Luxury is no longer what it used to be. It is mass-produced and mass-distributed. Buying goods from a luxury brand today is about an image and the illusion of quality regardless of reality. The luxury industry is increasingly driven to shave costs while pretending that quality remains as high as ever. Cost cutting is often done by engaging in unethical practices such as child labor, unfair wage payment, bad working conditions, etc. Standardized luxury products do not incorporate the art and culture from around a world and these art forms are dying.
Facet’s objective is to present the conscious consumers with timeless designs of responsibly made products while connecting cultures and preserving the world’s collective history.
Facet offers an array of women’s accessories and home décor items which are responsibly co-created and sourced by two women entrepreneurs who work with artisans from around the world. They plan to sell their products through multiple channels – online, trunk shows and through partnerships with boutique stores.
The global luxury goods market was expected to exceed roughly $ 220 billion by 2014. The 4 biggest markets are the United States, Japan, Italy and China, collectively accounting for almost 50% of the total luxury goods sales. The growth rate in these four major markets averages at 5% per year.
Consumer Market: The Facet team has organized several trunk shows to determine their target market. With much research, they have decided to target women from 30-50 years of age. The U.S. accounts for 30% of the spending in the global luxury goods market and more than 50% of those spenders are women. Data collected from Beta tests validates this hypothesis: 95% of their items were purchased by women in this age group who did not consider price to be an issue and had a special appreciation for the quality and uniqueness of our products.
Supplier Market: Facet will connect the artisans and global consumers by educating artisans on the value chain and their end customer. It plans to weave the artisan’s cultural story into the merchandising by using different mediums such as story cards and video vignettes. It plans to collaborate with boutiques to merchandise our products and advance our mission.
Facet products from India and Uganda
Currently Facet’s main source of revenue is direct sales at trunk shows. They are launching our website by the end of the month and are pursuing leads for select boutiques in Martha’s Vineyard, Cape Cod, Boston and Key West, FL to carry their products. Their main costs include procuring inventory and packaging. While Facet’s good are sold at high gross margins, it factors in a fair (at or above market value) pay for the artisans they work with. As they scale, the initial costs associated with acquiring suppliers, labor, as well as other overhead costs will increase but bear a potential to decrease in the long term as they establish an efficient distribution network.
Going forward, should Facet focus more on Online sales or on the retail stores/trunk shows?
In my opinion, Facet should focus on online sales are the primary source of sales for the following reasons:
- Trunk shows are expensive to host since it requires booking space, catering, marketing, etc.
- Selling in boutiques takes away from margins as the boutiques will keep a % of the sale price.
- According to a recent McKinsey study, even though online transactions make up only a small percent of luxury goods shopping, more than 50% of the buying decisions are influenced by what consumers see online.

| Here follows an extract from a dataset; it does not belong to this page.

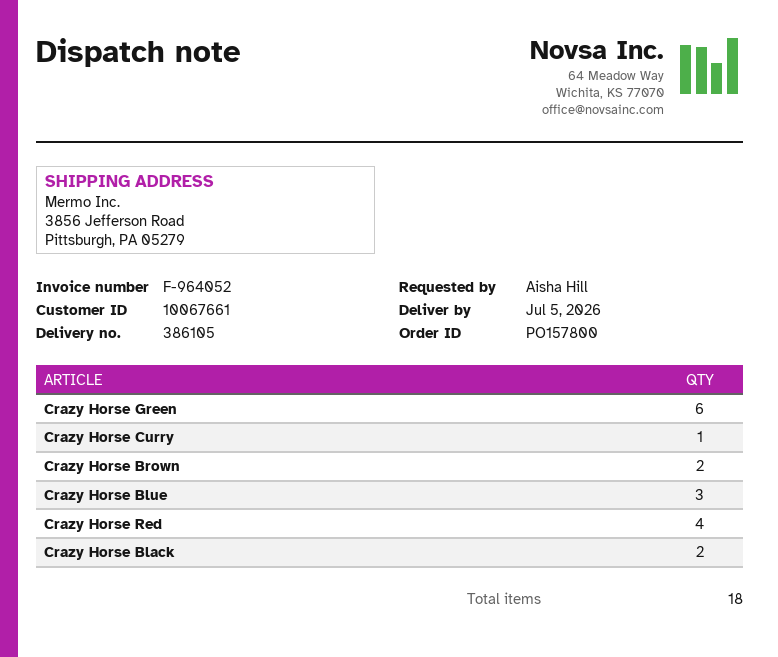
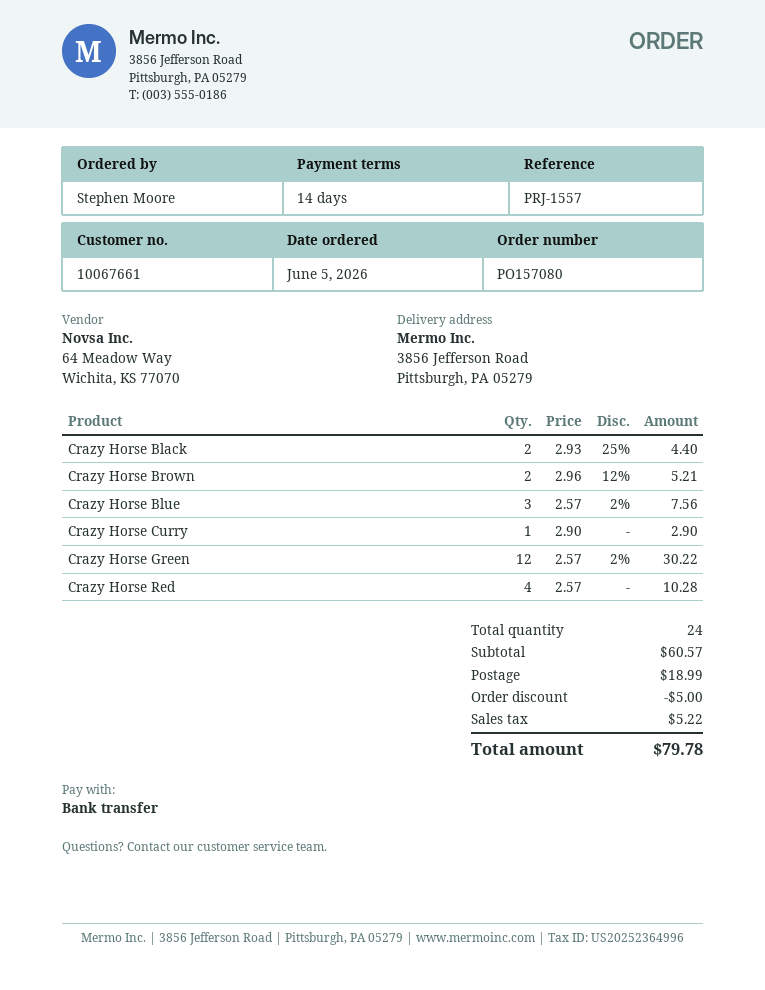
order number: PO157800 -> PO157080
ordered by: Aisha Hill -> Stephen Moore
Crazy Horse Green: 6 -> 12
total quantity: 18 -> 24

- Sixty percent of U.S. luxury consumers say they would be more likely to buy at an online shop if it offered luxury brands that no one else sold online. This is the most important point for Facet since it sources custom designs from around the world that cannot be bought at local stores or department stores in the US.
- Small leather goods, handbags, scarves, jewelry, etc are the most frequently purchased whereas items that require trying on like clothes, footwear, sunglasses are less likely to be bought online. Facet focuses on accessories which falls in the first category.
- More than 50% of luxury goods shoppers have bought from online platforms of Nordstrom, Saks, etc.
- E-retailers such as Gilt, Rue Lala, Belle & Clive, MyHabit are doing exceptionally well at selling high end products online.
One risk to consider is that most online shoppers expressed that their biggest concern with online shopping was delivery time. While a consumer can go to a store and buy an LV handbag, he/she has to wait for a Facet product for a few days. Given that Facet has a complex sourcing strategy, meeting this requirement will be a challenge.
Also, while they should focus on online sales, Facet should use Trunk Shows, Boutiques and Pop up shops as a source of marketing. Facet should also market using –
- Social media
- Traditional – magazines / print
- Suggestions / Recommendations from clients
The online presence allows conscious consumers from around the world to enjoy Facet’s products.
I would love to hear what the rest of the class thinks about this concept.